## What to produce
What you should give back is every line from the one containing "top:174px; width:118px; background:#fde3d8;" through the last line of the records below, word for word and without pictures.

## Stored records

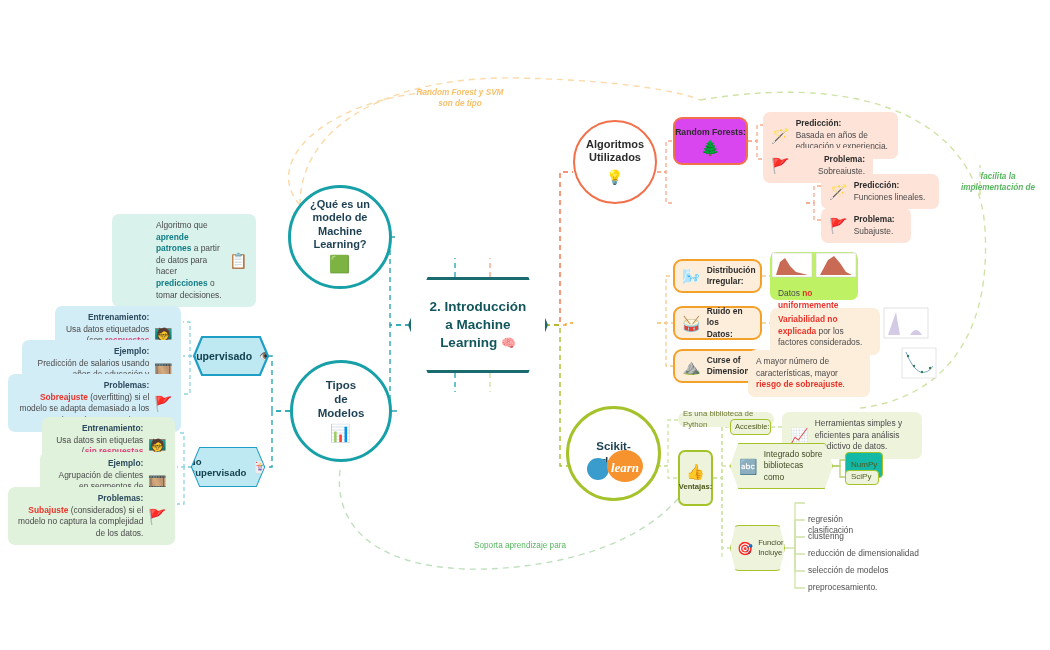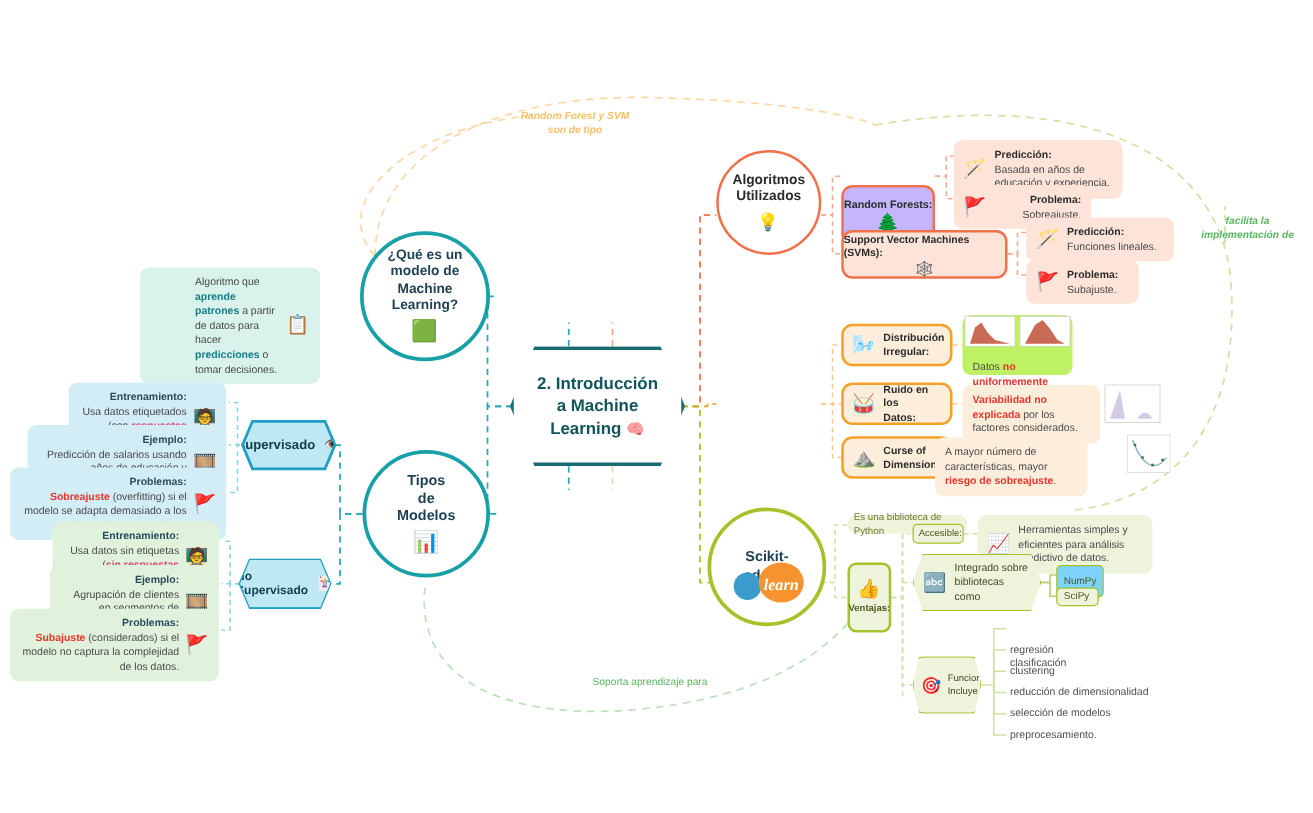--- a/index.html
+++ b/index.html
@@ -273,8 +273,8 @@
     <span class="emoji" style="font-size:14px;">💡</span>
   </div>
 
-  <div class="node rbox rbox-strong" style="left:673px; top:117px; width:75px; height:48px; background:#c4b5fd; border-color:#f2704a;
-              flex-direction:column; justify-content:center; gap:2px; color:#2b2b2b;margin-top:31px;">
+  <div class="node rbox rbox-strong" style="left:673px; top:117px; width:75px; height:48px; background:#d946ef; border-color:#f2704a;
+              flex-direction:column; justify-content:center; gap:2px; color:#2b2b2b;">
     <span style="font-size:8.6px;">Random Forests:</span>
     <span class="emoji-ic">🌲</span>
   </div>

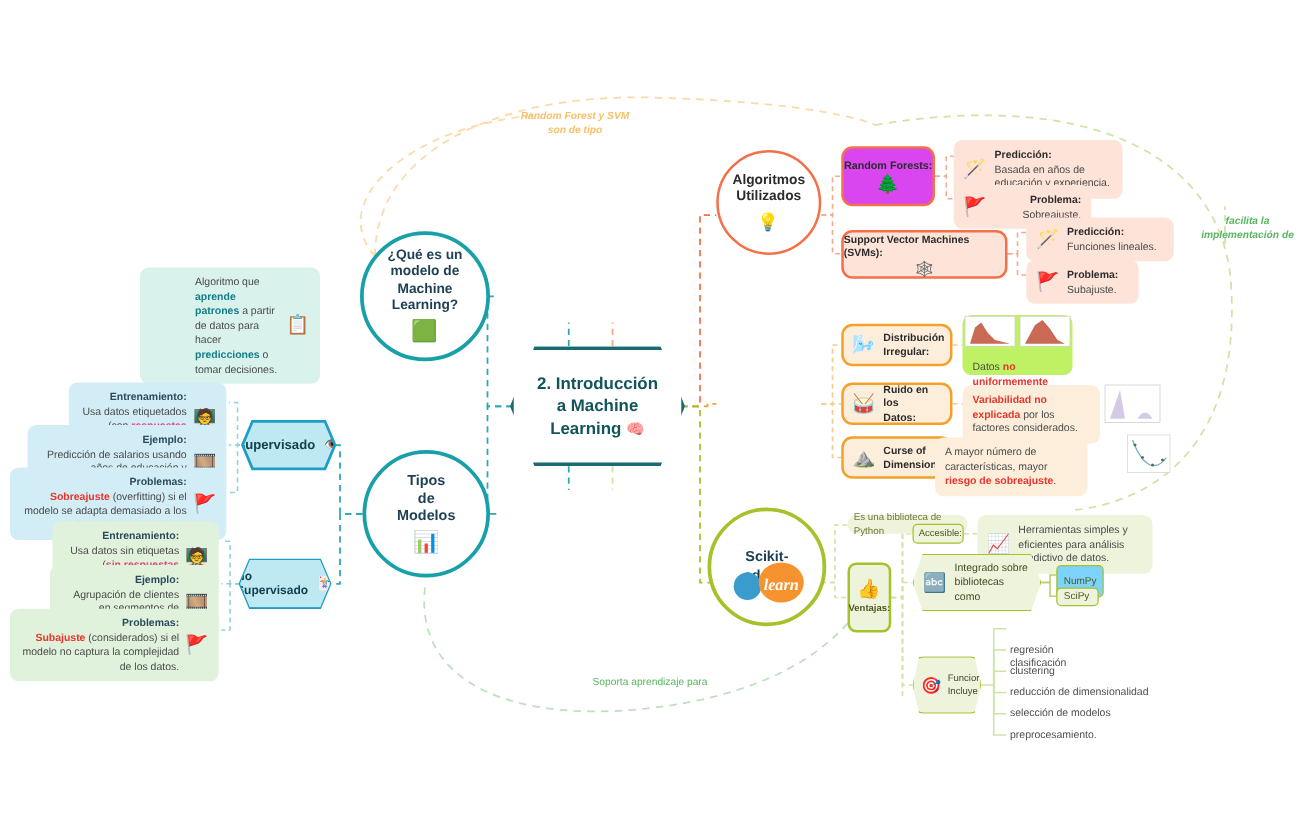--- a/index.html
+++ b/index.html
@@ -295,11 +295,6 @@
     </span>
   </div>
 
-  <div class="node rbox rbox-strong" style="left:673px; top:184px; width:133px; height:39px; background:#fde3d8; border-color:#f2704a;
-              flex-direction:column; justify-content:center; gap:1px; color:#2b2b2b;">
-    <span style="font-size:8.4px;">Support Vector Machines (SVMs):</span>
-    <span class="emoji-ic" style="font-size:12px;">🕸️</span>
-  </div>
 
   <div class="node panel" style="left:821px; top:174px; width:118px; background:#fde3d8; display:flex; gap:6px; align-items:center;">
     <span class="emoji-ic">🪄</span>

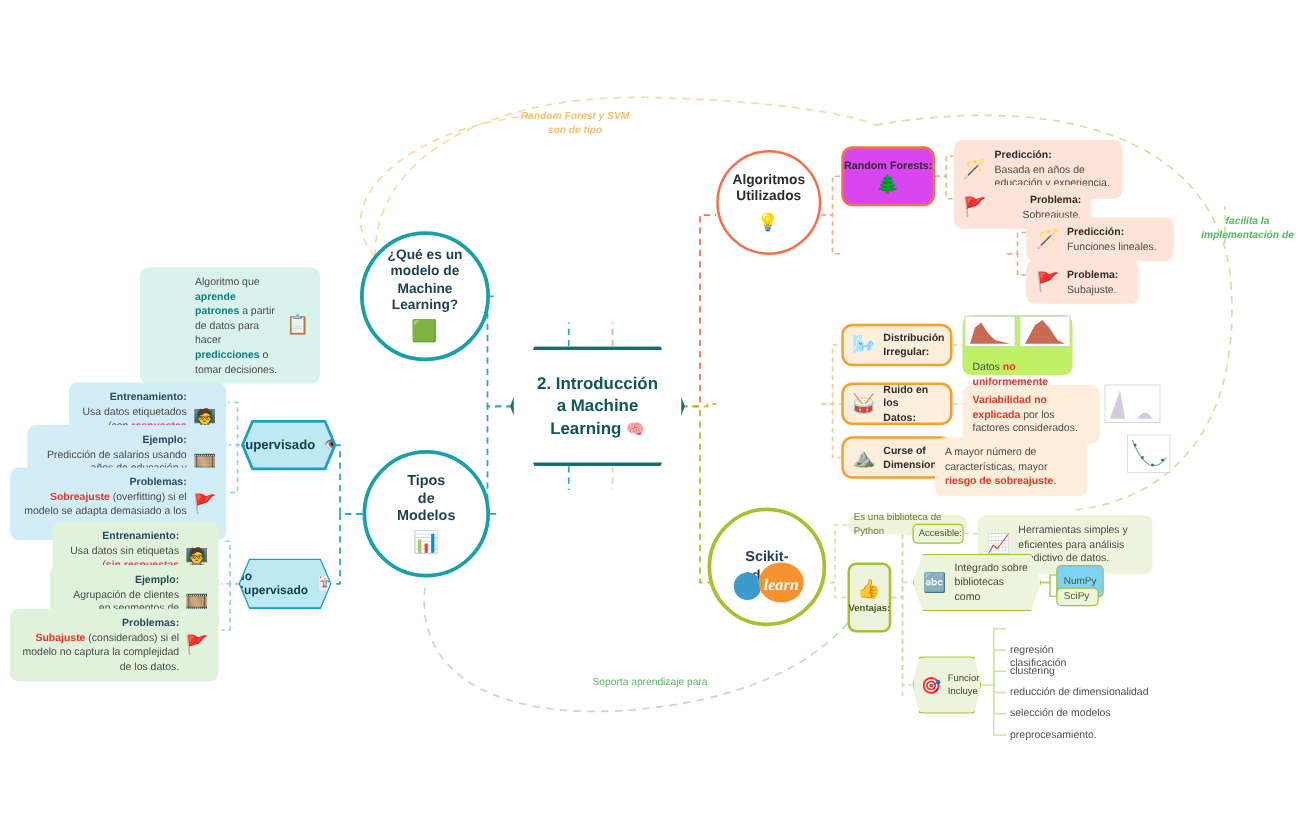--- a/index.html
+++ b/index.html
@@ -410,7 +410,7 @@
 bibliotecas como</span>
   </div>
 
-  <div class="node rbox" style="left:845px; top:452px; width:38px; height:26px; background:#7dd3fc; border:1px solid #a4c22a;
+  <div class="node rbox" style="left:845px; top:452px; width:38px; height:26px; background:#14b8a6; border:1px solid #a4c22a;
               border-radius:4px; padding:0 5px; font-size:8px; color:#4c5a1e;">
     <span>NumPy</span>
   </div>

## Written solution
   <div class="node panel" style="left:821px; top:174px; width:118px; background:#fde3d8; display:flex; gap:6px; align-items:center;">
     <span class="emoji-ic">🪄</span>

--- a/index.html
+++ b/index.html
@@ -410,7 +410,7 @@
 bibliotecas como</span>
   </div>
 
-  <div class="node rbox" style="left:845px; top:452px; width:38px; height:26px; background:#7dd3fc; border:1px solid #a4c22a;
+  <div class="node rbox" style="left:845px; top:452px; width:38px; height:26px; background:#14b8a6; border:1px solid #a4c22a;
               border-radius:4px; padding:0 5px; font-size:8px; color:#4c5a1e;">
     <span>NumPy</span>
   </div>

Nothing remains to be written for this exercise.